Authors Chen R, Du W

Received 1 November 2024

Accepted for publication 28 February 2025

Published 6 March 2025 Volume 2025:18 Pages 1359—1369

DOI https://doi.org/10.2147/IJGM.S500503

Checked for plagiarism Yes

Review by Single anonymous peer review

Peer reviewer comments 2

Editor who approved publication: Prof. Dr. Yuriy Sirenko

Rongping Chen,1 Wei Du2 

1Department of Critical Care Medicine, The First Affiliated Hospital, Sun Yat-Sen University, Guangzhou, People’s Republic of China; 2Department of Critical Care Medicine, Peking Union Medical College Hospital, Peking Union Medical College & Chinese Academy of Medical Sciences, Beijing, People’s Republic of China

Correspondence: Wei Du, Peking Union Medical College Hospital, Peking Union Medical College & Chinese Academy of Medical Sciences, Beijing, 13691018276, People’s Republic of China, Email duwpumch@126.com

Introduction: This study aimed to explore changes in the venous return system in patients with Constrictive pericarditis (CP) after pericardial stripping and examine their value in predicting mortality.
Methods: An 8-year single-center retrospective cohort study including patients with CP after pericardial stripping surgery.
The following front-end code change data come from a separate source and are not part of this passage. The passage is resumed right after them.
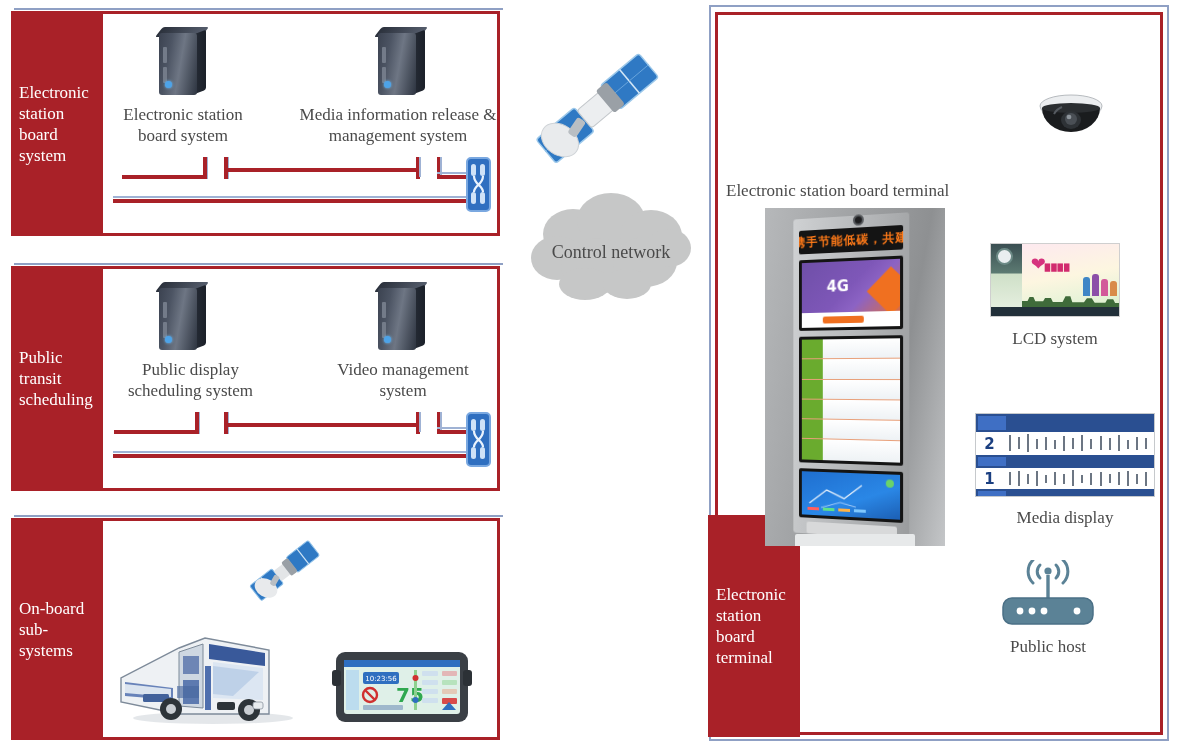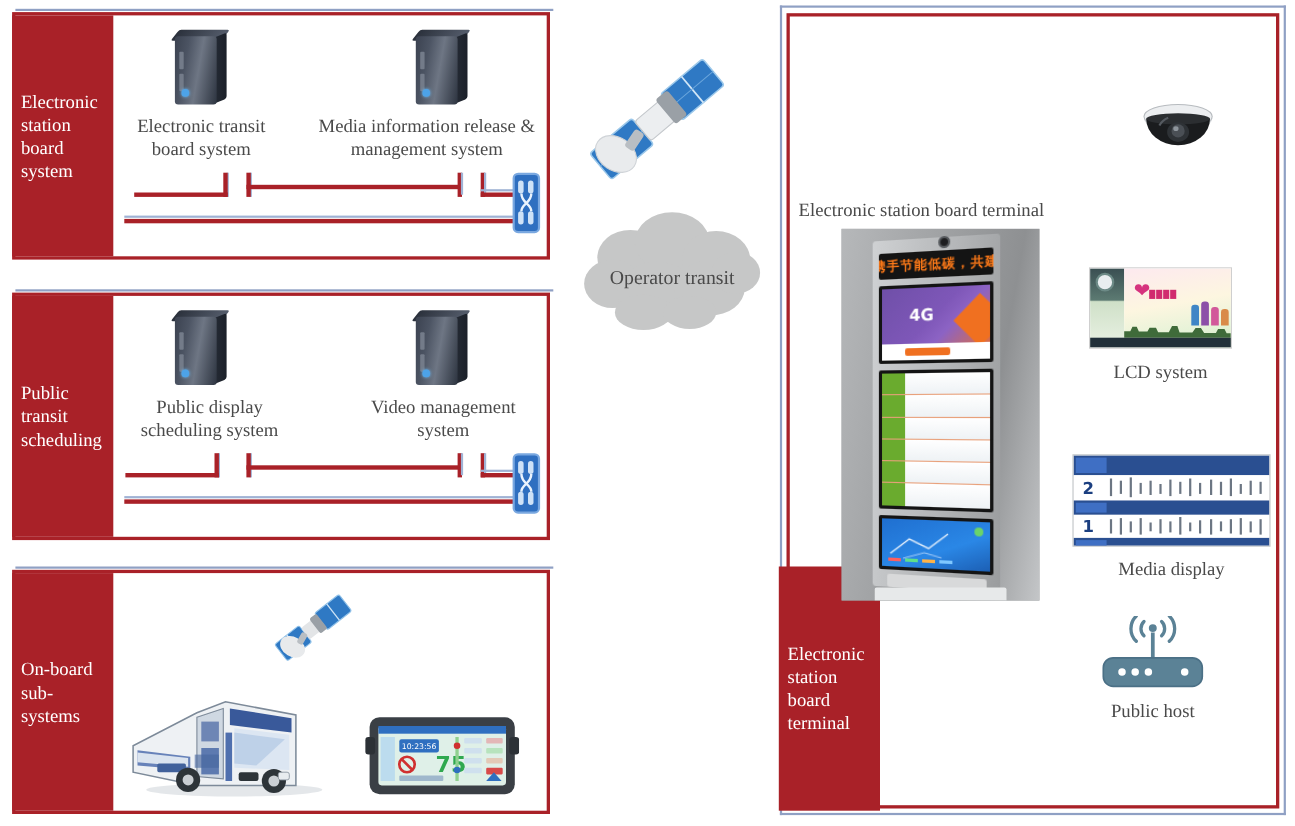"Electronic transit" div.caption { text: transit -> station }
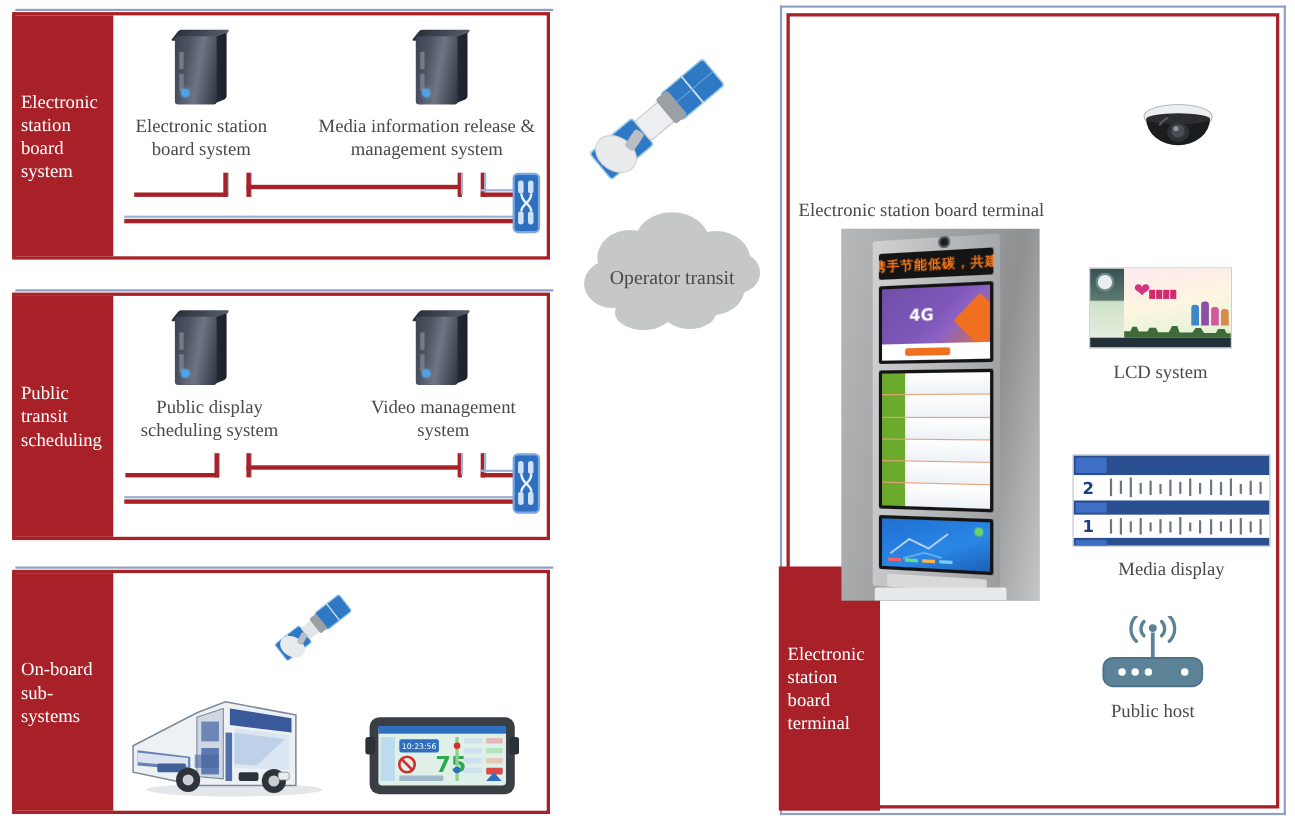"Media information release &" div.caption { left: 278px -> 288px }
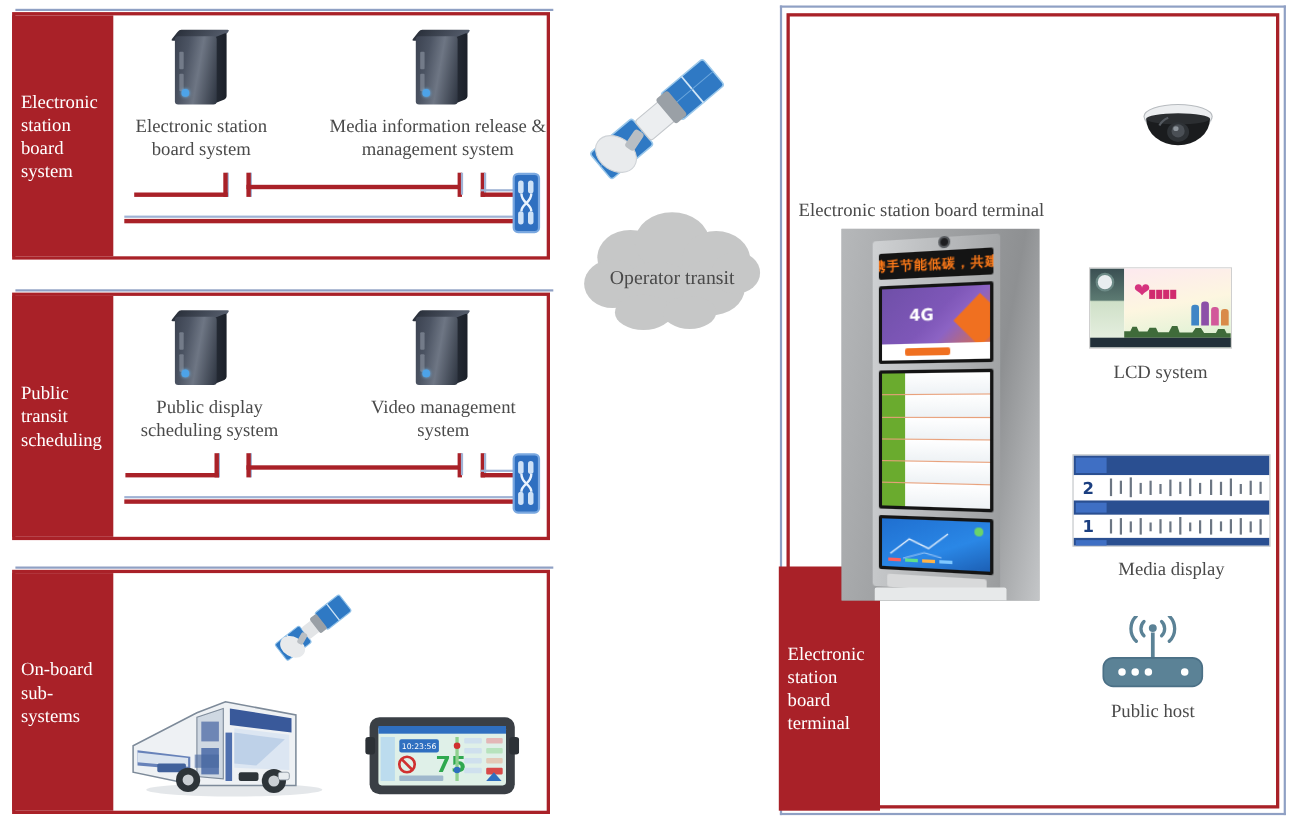"Operator transit" div.cloud-label { text: Operator transit -> Control network }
Hemodynamic parameters were analyzed in 90 patients at 11 time points including before and after surgery and every 4 to 9 hours in the first 48 hours in the ICU (pre-operation, post-operation, 0h, t1, t2, t3, 24h, t4, t5, t6, 48h).
Results: Mean systemic filling pressure (Pmsf) were significantly higher in patients who died (non-survival group) than survivors (P = 0.016, respectively). Pmsf at 24h, APACHE II score, and SOFA score were evaluated as predictors of 28-day mortality. APACHE II combined with Pmsf at 24h had the highest prediction (AUC 0.807; 95% confidence interval, 0.671– 0.941; P = 0.003).
Discussion: In conclusion, Pmsf at 24h can be used as a valid indicator for prognostic assessment in patients with constrictive pericarditis admitted after pericardial stripping. Pmsf at 24h improves the performance of APACHE II scores in predicting 28-day mortality. Closely monitoring of Pmsf in patients after pericardial debridement may provide guidance for clinical management.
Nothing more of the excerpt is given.